# Activity
Omit all pictures, and print word for word only the lines from the one containing "row MS-2370U: none" through the end of the data.

# Materials provided
'''
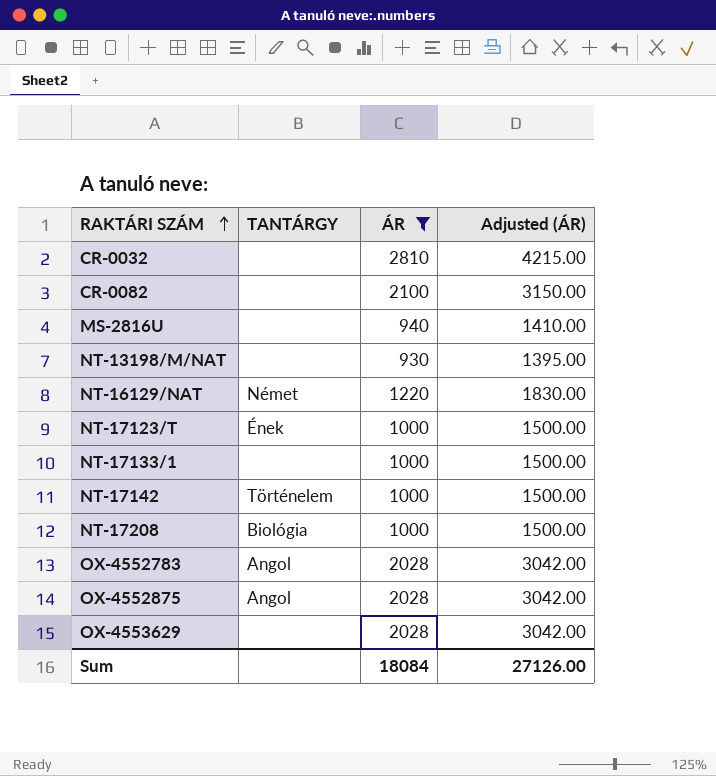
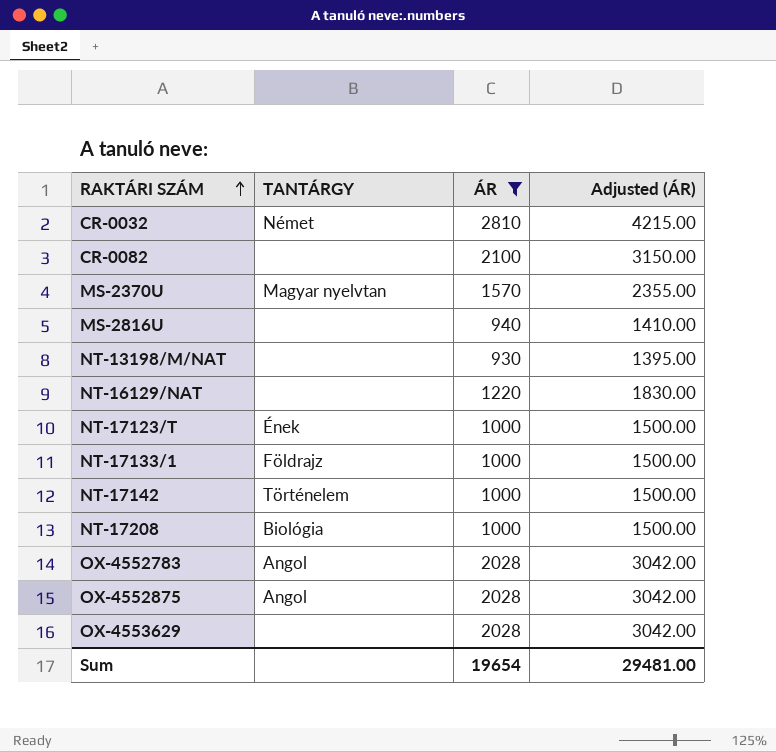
CR-0032 | TANTÁRGY: none -> Német
row MS-2370U: none -> Magyar nyelvtan | 1570 | 2355.00
NT-16129/NAT | TANTÁRGY: Német -> none
NT-17133/1 | TANTÁRGY: none -> Földrajz
Sum | ÁR: 18084 -> 19654
Sum | Adjusted (ÁR): 27126.00 -> 29481.00

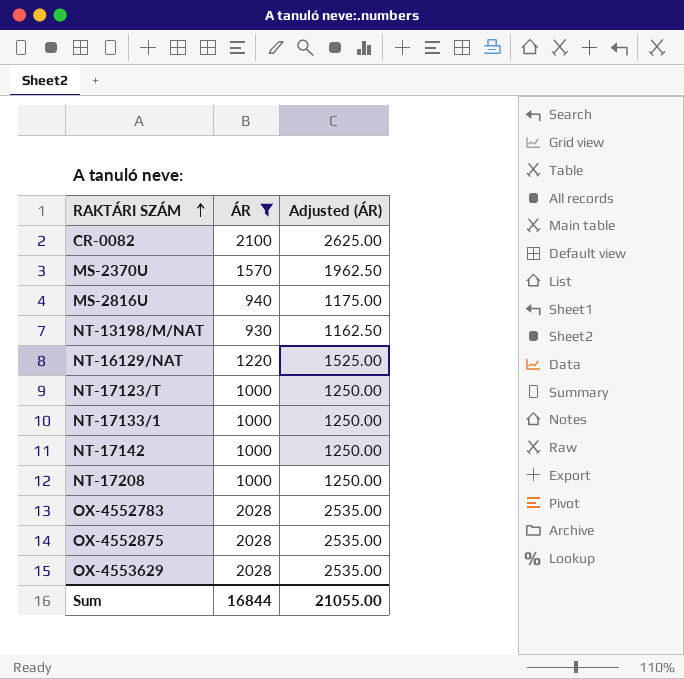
column TANTÁRGY | position: 2 -> none
column Adjusted (ÁR) | formula: [ÁR] * 1.5 -> [ÁR] * 1.25
row CR-0032: Német | 2810 | 4215.00 -> none
Sum | ÁR: 19654 -> 16844
Sum | Adjusted (ÁR): 29481.00 -> 21055.00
'''
# Response area
row MS-2370U: none -> Magyar nyelvtan | 1570 | 2355.00
NT-16129/NAT | TANTÁRGY: Német -> none
NT-17133/1 | TANTÁRGY: none -> Földrajz
Sum | ÁR: 18084 -> 19654
Sum | Adjusted (ÁR): 27126.00 -> 29481.00

column TANTÁRGY | position: 2 -> none
column Adjusted (ÁR) | formula: [ÁR] * 1.5 -> [ÁR] * 1.25
row CR-0032: Német | 2810 | 4215.00 -> none
Sum | ÁR: 19654 -> 16844
Sum | Adjusted (ÁR): 29481.00 -> 21055.00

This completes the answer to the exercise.